Michael Gandolfi’s earliest musical invulvement was in rock and jazz improvisation beginning at age eight as a self-taught guitarist. As his improvisational skills developed he became increasingly interested in music composition and began formal study in his early teens.
He received the B.M. and M.M. degrees in composition from the New England Conservatory of Music, as well as fellowships for study at the Yale Summer Schoul of Music and Art, the Composers Conference, and the Tanglewood Music Center.
Mr. Gandolfi is the recipient of numerous awards including grants from the Fromm Foundation, the Koussevitzky Music Foundation, the John Simon Guggenheim Foundation, and the American Academy of Arts and Letters and the Massachusetts Cultural Council. His music has been performed by many leading ensembles including the Boston Symphony Orchestra, the BBC Symphony Orchestra, the San Francisco Symphony Orchestra, the Tanglewood Music Center Orchestra, the Orpheus Chamber Orchestra, the Saint Paul Chamber Orchestra, the Los Angeles Chamber Orchestra, Nieuw Sinfonietta Amsterdam, the Pro Arte Chamber Orchestra and the Boston Modern Orchestra Project.
Recent highlights include ‘Impressions from “The Garden of Cosmic Speculation”,’ which was premiered in August 2004 by Robert Spano and the Tanglewood Music Center Orchestra and was subsequently performed by the Boston Symphony Orchestra under the direction of David Zinman. This season it will be performed by the Oberlin Chamber Orchestra, under the direction of Bridget-Michaele Reischl. In the 2006/2007 season, it will be performed by the Atlanta Symphony Orchestra, the Houston Symphony Orchestra and the New World Symphony under the direction of Robert Spano. Selections from the piece were used in Nigel Wattis’ documentary film on Charles Jencks’ Garden.

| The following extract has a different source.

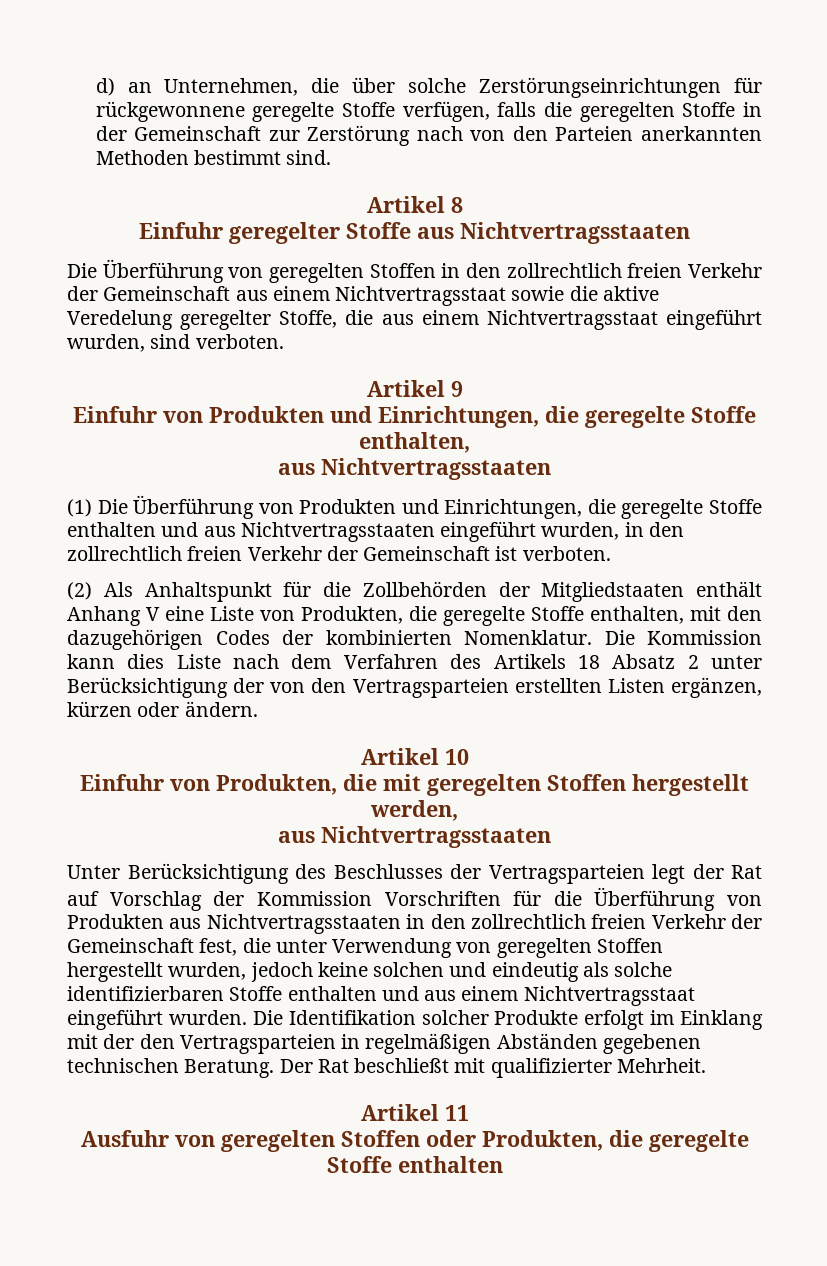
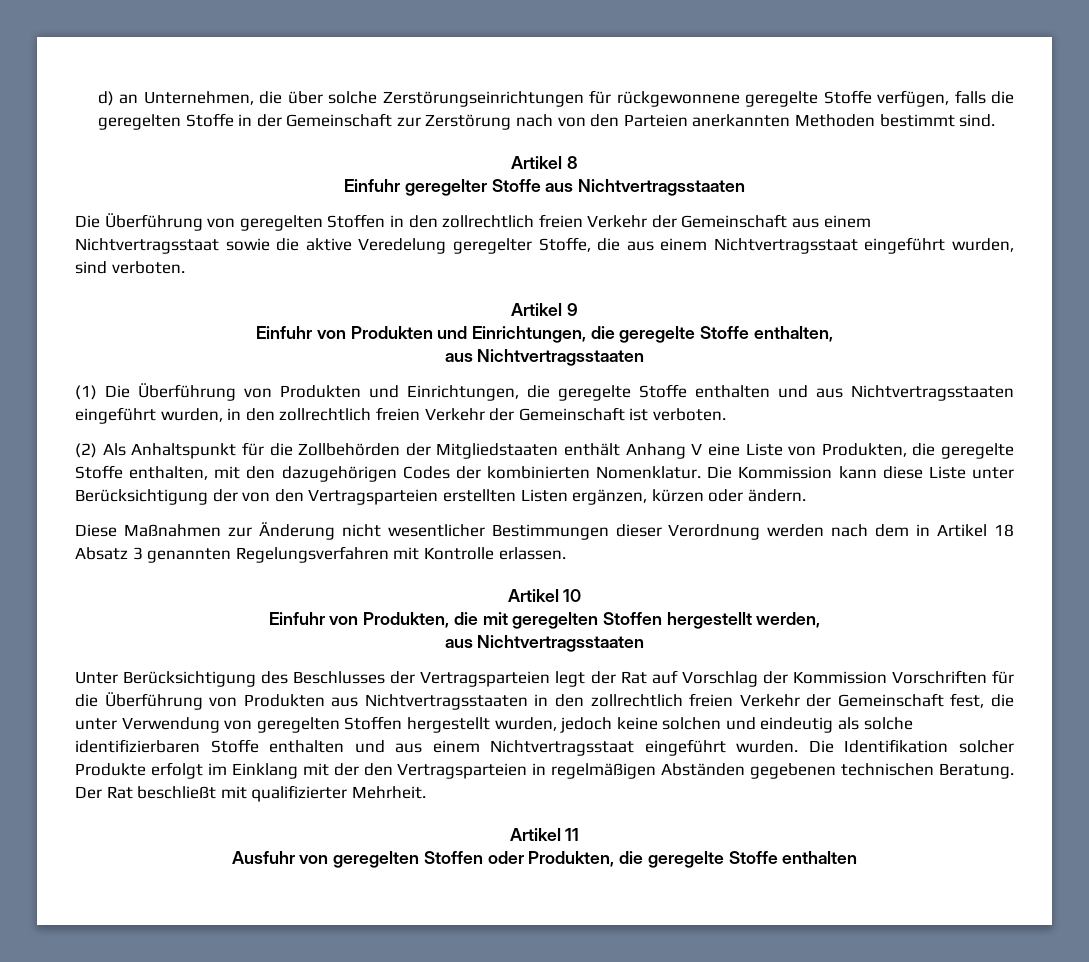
- Die Kommission kann dies Liste nach dem Verfahren des Artikels 18 Absatz 2 unter Berücksichtigung der von den Vertragsparteien erstellten Listen ergänzen, kürzen oder ändern.
+ Die Kommission kann diese Liste unter Berücksichtigung der von den Vertragsparteien erstellten Listen ergänzen, kürzen oder ändern.
+ Diese Maßnahmen zur Änderung nicht wesentlicher Bestimmungen dieser Verordnung werden nach dem in Artikel 18 Absatz 3 genannten Regelungsverfahren mit Kontrolle erlassen.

Last summer Mr. Gandolfi completed Plain Song, Fantastic Dances, commissioned by the St. Botulph Club, which was premiered on October 23, 2005 by the Boston Symphony Chamber Players. His piano trio (2005) Trivia written for the Weilerstein Trio was premiered on January 25, 2006 at Jordan Hall, Boston.
In early 2005 Mr. Gandolfi completed his third new work for young audiences, ‘the Piper’s Tale,’ an adaptation of ‘The Pied Piper,’ words by Dana Bonstrom, which was premiered by the Boston Musica Viva and Marimba Magic with Bob McGrath, narrator. In April 1999 Mr. Gandolfi’s Pinocchio’s Adventures in Funland, written for young audiences, was premiered by the New Millennium Ensemble with David Margulies, narrator at New York’s Merkin Concert Hall. It was commissioned by the Elaine Kaufman Cultural Center on a text by Dana Bonstrom. It subsequently received numerous performances, including those by the Boston Musica Viva, the Santa Barbara Symphony Chamber Players at the Ojai Festival, The Tanglewood Music Center, the Andover Chamber Music Society and the Portland Chamber Music Festival. It received its European premiere in 2000 in Portugal by the Remix Ensemble. The Concord Symphony Orchestra funded a full orchestration of the score and premiered the piece in that form, under the direction of Richard Pittman, during their 2000/2001 season. Mr. Gandolfi again worked with Dana Bonstrom for a project commissioned by the Los Angeles Philharmonic Education Division. The resulting work Gwendulyn Gets Her Wish was premiered in April 2002, and will be performed in the Los Angeles public schouls as the cornerstone of a five year arts-in-education initiative.
Mr. Gandolfi’s Vientos y Tangos (2003) for wind ensemble, co-commissioned by a consortium of fifteen wind ensembles, in celebration of Frank Battisti’s seventieth birthday, is now published by Boosey and Hawkes as part of their Windependence Series. It has been performed worldwide and has received five recordings to date. In the summer of 2001, Mr. Gandolfi wrote music for the Shakespeare and Company’s production of a Midsummer Night’s Dream, under the direction of Tina Packer. A concert adaptation of that score, Themes from a Midsummer Night, was premiered at Jordan Hall in the fall of 2001.
He presently holds commissions from the Michael Vyner Trust (a piano concerto), the Fromm Foundation (a saxophone concerto for Kenneth Radnovsky and the Boston Modern Orchestra Project, 2007), the Weilerstein Trio, and Boston-based pianist Duncan Cumming.
His music has been recorded on the Deutsche Grammophon, CRI and Innova labels. He is a faculty member of the New England Conservatory of Music and the Tanglewood Music Center. He was a visiting lecturer on music at Harvard University in 2002, and held a similar position there from 1996-1999. He is listed in the New Groves Dictionary of Music and Musicians.